[[ EXCERPTED RECORDS, beginning ]]

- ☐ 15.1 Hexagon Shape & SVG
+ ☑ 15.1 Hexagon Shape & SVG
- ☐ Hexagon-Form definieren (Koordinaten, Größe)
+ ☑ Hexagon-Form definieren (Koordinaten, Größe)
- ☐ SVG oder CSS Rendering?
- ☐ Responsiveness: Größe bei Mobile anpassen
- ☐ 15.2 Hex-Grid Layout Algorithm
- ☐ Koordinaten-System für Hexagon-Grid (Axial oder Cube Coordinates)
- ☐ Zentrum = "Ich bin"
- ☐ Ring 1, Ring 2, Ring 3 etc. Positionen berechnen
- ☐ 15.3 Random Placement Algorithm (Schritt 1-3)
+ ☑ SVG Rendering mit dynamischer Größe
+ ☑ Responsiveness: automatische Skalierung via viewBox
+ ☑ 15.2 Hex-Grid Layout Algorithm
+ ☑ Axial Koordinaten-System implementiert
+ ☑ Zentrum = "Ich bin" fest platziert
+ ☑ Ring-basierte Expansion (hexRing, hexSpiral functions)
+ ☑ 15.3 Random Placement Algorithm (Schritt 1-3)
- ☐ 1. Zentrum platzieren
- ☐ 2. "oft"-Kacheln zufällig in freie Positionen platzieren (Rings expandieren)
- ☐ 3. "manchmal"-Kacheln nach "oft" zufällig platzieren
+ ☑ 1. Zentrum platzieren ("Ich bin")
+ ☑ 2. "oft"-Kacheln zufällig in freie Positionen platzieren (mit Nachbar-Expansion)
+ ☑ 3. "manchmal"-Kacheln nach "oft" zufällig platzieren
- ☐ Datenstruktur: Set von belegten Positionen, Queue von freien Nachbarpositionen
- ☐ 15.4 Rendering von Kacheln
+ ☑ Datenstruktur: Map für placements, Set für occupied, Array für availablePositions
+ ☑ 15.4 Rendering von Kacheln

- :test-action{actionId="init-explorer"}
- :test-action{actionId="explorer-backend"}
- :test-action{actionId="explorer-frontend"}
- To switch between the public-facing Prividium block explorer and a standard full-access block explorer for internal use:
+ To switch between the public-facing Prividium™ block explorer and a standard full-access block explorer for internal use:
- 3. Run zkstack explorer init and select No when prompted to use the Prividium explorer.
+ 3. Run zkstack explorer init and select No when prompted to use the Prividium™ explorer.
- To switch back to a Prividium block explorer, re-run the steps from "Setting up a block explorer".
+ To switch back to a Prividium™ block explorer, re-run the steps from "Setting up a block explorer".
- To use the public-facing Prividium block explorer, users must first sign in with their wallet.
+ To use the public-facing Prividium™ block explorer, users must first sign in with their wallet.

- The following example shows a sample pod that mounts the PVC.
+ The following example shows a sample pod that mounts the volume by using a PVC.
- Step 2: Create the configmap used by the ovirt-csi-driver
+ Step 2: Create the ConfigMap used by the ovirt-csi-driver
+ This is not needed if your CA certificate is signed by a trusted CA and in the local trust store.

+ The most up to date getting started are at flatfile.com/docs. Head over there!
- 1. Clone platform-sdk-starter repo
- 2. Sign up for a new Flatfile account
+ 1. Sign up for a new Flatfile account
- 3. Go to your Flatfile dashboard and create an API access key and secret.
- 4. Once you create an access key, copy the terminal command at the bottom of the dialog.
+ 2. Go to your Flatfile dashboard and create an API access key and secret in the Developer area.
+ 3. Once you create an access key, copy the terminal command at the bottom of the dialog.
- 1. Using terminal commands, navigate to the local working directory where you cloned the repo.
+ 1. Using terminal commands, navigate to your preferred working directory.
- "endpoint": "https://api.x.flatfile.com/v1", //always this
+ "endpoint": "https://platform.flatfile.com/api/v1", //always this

[[ EXCERPTED RECORDS, end ]]

WHAT IS BEING ASKED>
Your task is to repeat the data exactly; please include every line.

RESULT FOR THIS EXERCISE>
- ☐ 15.1 Hexagon Shape & SVG
+ ☑ 15.1 Hexagon Shape & SVG
- ☐ Hexagon-Form definieren (Koordinaten, Größe)
+ ☑ Hexagon-Form definieren (Koordinaten, Größe)
- ☐ SVG oder CSS Rendering?
- ☐ Responsiveness: Größe bei Mobile anpassen
- ☐ 15.2 Hex-Grid Layout Algorithm
- ☐ Koordinaten-System für Hexagon-Grid (Axial oder Cube Coordinates)
- ☐ Zentrum = "Ich bin"
- ☐ Ring 1, Ring 2, Ring 3 etc. Positionen berechnen
- ☐ 15.3 Random Placement Algorithm (Schritt 1-3)
+ ☑ SVG Rendering mit dynamischer Größe
+ ☑ Responsiveness: automatische Skalierung via viewBox
+ ☑ 15.2 Hex-Grid Layout Algorithm
+ ☑ Axial Koordinaten-System implementiert
+ ☑ Zentrum = "Ich bin" fest platziert
+ ☑ Ring-basierte Expansion (hexRing, hexSpiral functions)
+ ☑ 15.3 Random Placement Algorithm (Schritt 1-3)
- ☐ 1. Zentrum platzieren
- ☐ 2. "oft"-Kacheln zufällig in freie Positionen platzieren (Rings expandieren)
- ☐ 3. "manchmal"-Kacheln nach "oft" zufällig platzieren
+ ☑ 1. Zentrum platzieren ("Ich bin")
+ ☑ 2. "oft"-Kacheln zufällig in freie Positionen platzieren (mit Nachbar-Expansion)
+ ☑ 3. "manchmal"-Kacheln nach "oft" zufällig platzieren
- ☐ Datenstruktur: Set von belegten Positionen, Queue von freien Nachbarpositionen
- ☐ 15.4 Rendering von Kacheln
+ ☑ Datenstruktur: Map für placements, Set für occupied, Array für availablePositions
+ ☑ 15.4 Rendering von Kacheln

- :test-action{actionId="init-explorer"}
- :test-action{actionId="explorer-backend"}
- :test-action{actionId="explorer-frontend"}
- To switch between the public-facing Prividium block explorer and a standard full-access block explorer for internal use:
+ To switch between the public-facing Prividium™ block explorer and a standard full-access block explorer for internal use:
- 3. Run zkstack explorer init and select No when prompted to use the Prividium explorer.
+ 3. Run zkstack explorer init and select No when prompted to use the Prividium™ explorer.
- To switch back to a Prividium block explorer, re-run the steps from "Setting up a block explorer".
+ To switch back to a Prividium™ block explorer, re-run the steps from "Setting up a block explorer".
- To use the public-facing Prividium block explorer, users must first sign in with their wallet.
+ To use the public-facing Prividium™ block explorer, users must first sign in with their wallet.

- The following example shows a sample pod that mounts the PVC.
+ The following example shows a sample pod that mounts the volume by using a PVC.
- Step 2: Create the configmap used by the ovirt-csi-driver
+ Step 2: Create the ConfigMap used by the ovirt-csi-driver
+ This is not needed if your CA certificate is signed by a trusted CA and in the local trust store.

+ The most up to date getting started are at flatfile.com/docs. Head over there!
- 1. Clone platform-sdk-starter repo
- 2. Sign up for a new Flatfile account
+ 1. Sign up for a new Flatfile account
- 3. Go to your Flatfile dashboard and create an API access key and secret.
- 4. Once you create an access key, copy the terminal command at the bottom of the dialog.
+ 2. Go to your Flatfile dashboard and create an API access key and secret in the Developer area.
+ 3. Once you create an access key, copy the terminal command at the bottom of the dialog.
- 1. Using terminal commands, navigate to the local working directory where you cloned the repo.
+ 1. Using terminal commands, navigate to your preferred working directory.
- "endpoint": "https://api.x.flatfile.com/v1", //always this
+ "endpoint": "https://platform.flatfile.com/api/v1", //always this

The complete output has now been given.